__TASK TO CARRY OUT__.
Write out the entries exactly, pictures excluded.

__AVAILABLE DATA__.
------------

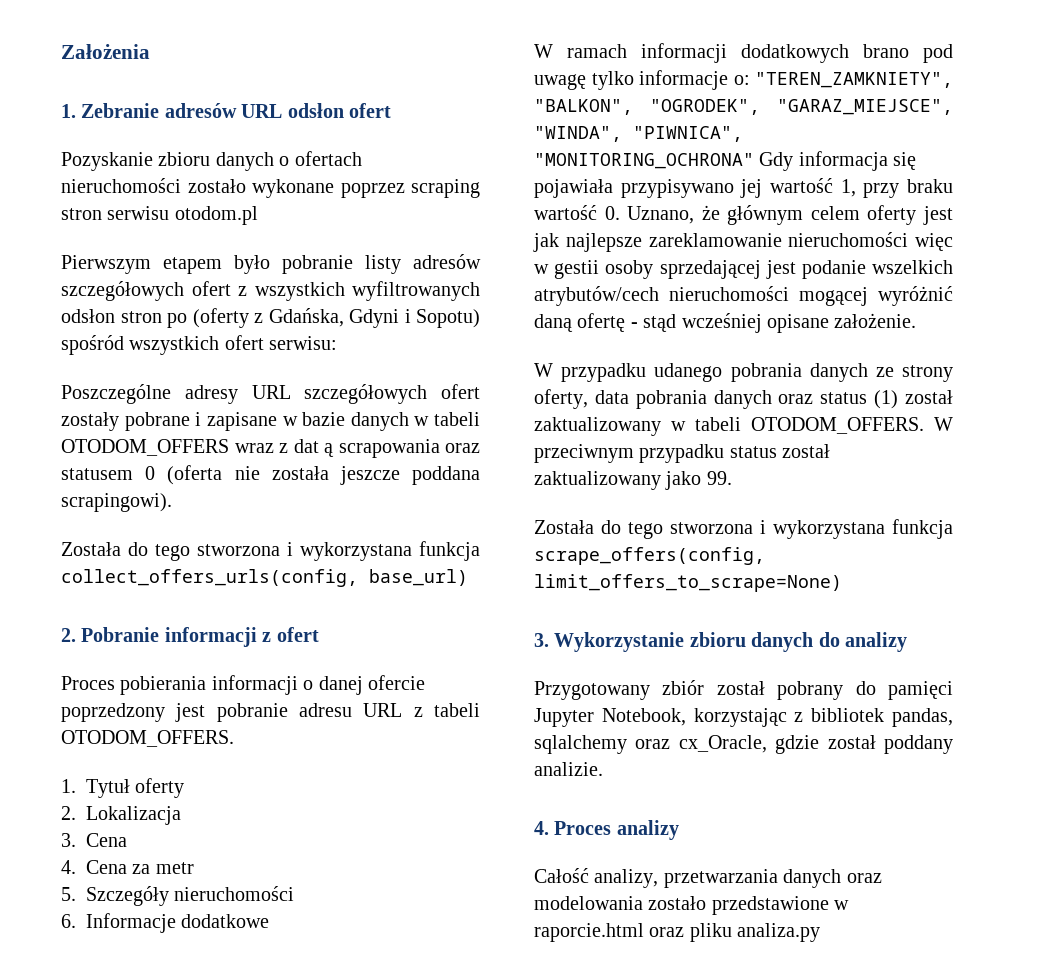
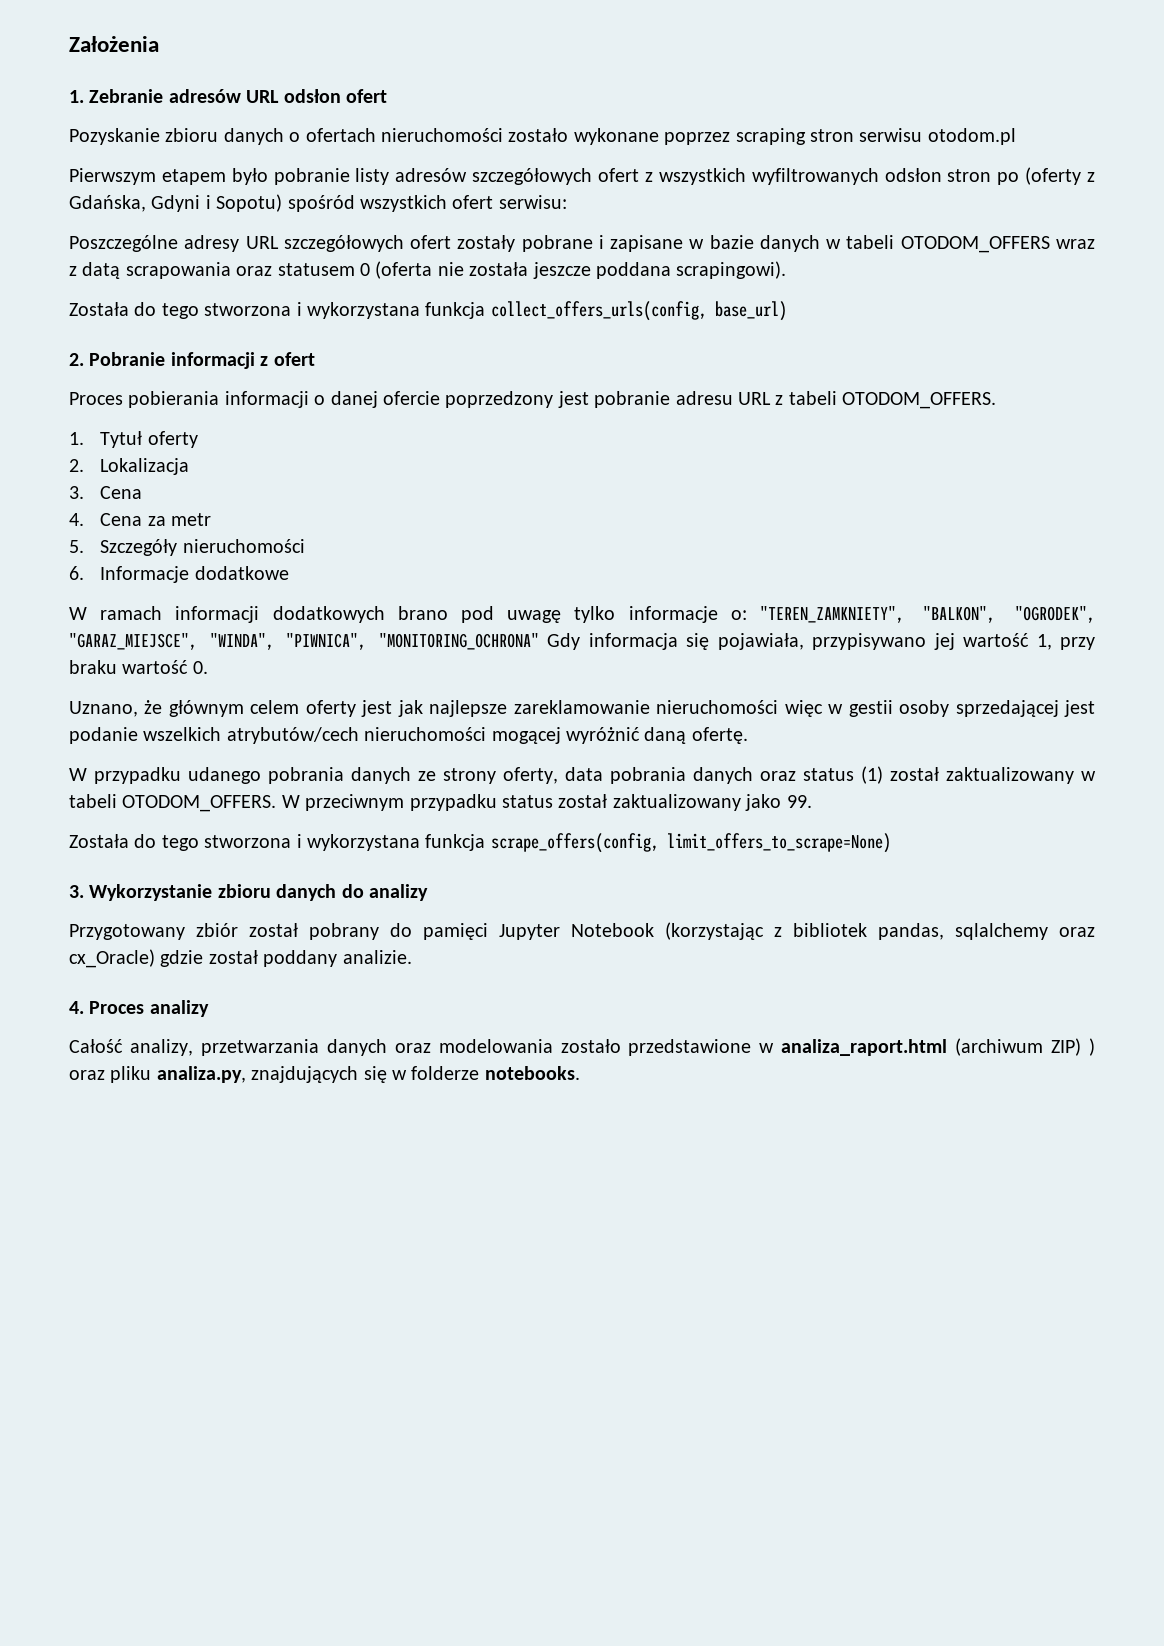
[293,439,334,457] dat ą -> [82,262,121,279] datą
[534,179,613,198] pojawiała -> [717,633,804,650] pojawiała,
(620, 213) none -> (208, 667) //
[577,313,917,333] ofertę - stąd wcześniej opisane założenie. -> [691,727,748,744] ofertę.
[601,708,787,727] Notebook, korzystając -> [571,922,764,940] Notebook (korzystając
[678,735,767,753] cx_Oracle, -> [69,949,155,968] cx_Oracle)
[534,923,821,942] raporcie.html oraz pliku analiza.py -> [781,1038,1095,1056] [69,1066,580,1083] analiza_raport.html (archiwum ZIP) ) oraz pliku analiza.py, znajdujących się w folderze notebooks.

------------

__RESPONSE TO THIS EXERCISE__.
[293,439,334,457] dat ą -> [82,262,121,279] datą
[534,179,613,198] pojawiała -> [717,633,804,650] pojawiała,
(620, 213) none -> (208, 667) //
[577,313,917,333] ofertę - stąd wcześniej opisane założenie. -> [691,727,748,744] ofertę.
[601,708,787,727] Notebook, korzystając -> [571,922,764,940] Notebook (korzystając
[678,735,767,753] cx_Oracle, -> [69,949,155,968] cx_Oracle)
[534,923,821,942] raporcie.html oraz pliku analiza.py -> [781,1038,1095,1056] [69,1066,580,1083] analiza_raport.html (archiwum ZIP) ) oraz pliku analiza.py, znajdujących się w folderze notebooks.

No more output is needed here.